El rico malo y Lázaro (Dios ayuda) el pobre
(Lc 12, 16-21; 16, 19-31)
Cuando un día alguien le pidió
que dijera a su hermano que partiera la herencia paterna
con él,
Jesús, el Maestro, respondió secamente:
–¿Quién me constituyó juez o repartidor
entre vosotros?
Él venía a proclamar el reino de Dios a todo su pueblo,
no a repartir, como hacían los maestros de la ley,
herencias terrenas.
Por eso les mandó guardarse de toda codicia
y añadió la breve parábola
-tema ya conocido en los libros
proféticos y sapienciales-
de aquel hombre rico, al que sobraban las cosechas.
Pensó en ampliar los graneros para el trigo,
la bodega para el vino y el trujal para el aceite,
y así poder vivir tranquilo y feliz muchos años:
–Descansa, come, bebe y banquetea,
se decía a sí mismo.
Pero Dios le dijo un día:
-¡Necio! esta misma noche,
te reclamarán la vida. Las cosas que preparaste
¿para quien van a ser?
Así es el que atesora riquezas para sí
y no se enriquece en orden a Dios.
Tal vez partiendo de este texto
y de otros equivalentes,
urdió el genio de Lucas la preciosa parábola
del rico malo y Lázaro el pobre,
o del pobre Lázaro y el rico epulón,
basada en un cuento egipcio demótico del siglo I,
presente también en relatos rabínicos del tiempo:
inversión de la suerte de pobres y ricos después de la muerte
y celestes heraldos venidos del cielo a los seres mortales.

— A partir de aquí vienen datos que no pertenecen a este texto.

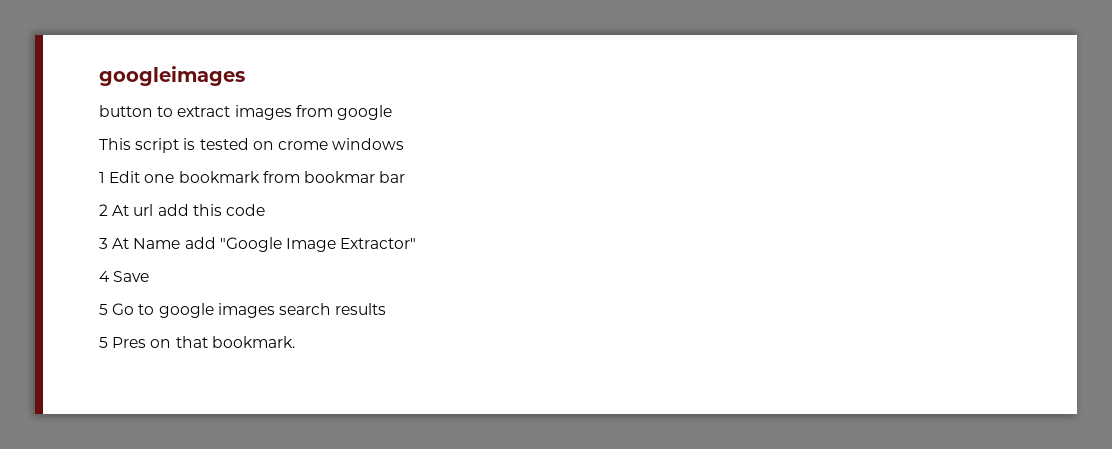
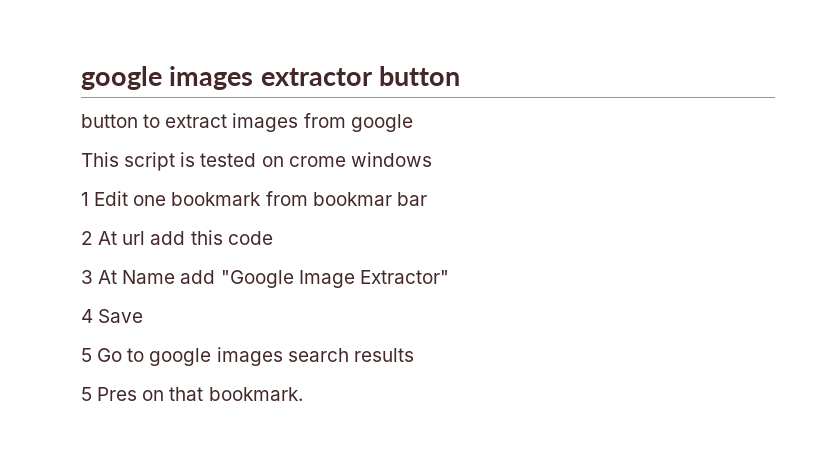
[99,66,245,86] googleimages -> [81,66,460,90] google images extractor button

Los dos compartieron una vida desigual:
mendigo llagado el uno,
yacente junto al portal del rico,
y este otro,
vestido de púrpura y lino, de festín en festín.
Los dos también probaron la muerte.
El rico fue echado en el Hades
y el pobre llevado al seno de Abrahán.
El rico condenado, avezado a mandar,
pidió por dos veces al viejo patriarca
que enviara a Lázaro el pobre
a suavizar sus tormentos
y avisar a sus hermanos vivos en la tierra
que no vivieran como él.
–Ya tienen a Moisés y los profetas,
replicó dos veces Abrahán.
Si no oyen a ninguno de los dos,
tampoco harán caso a un muerto resucitado.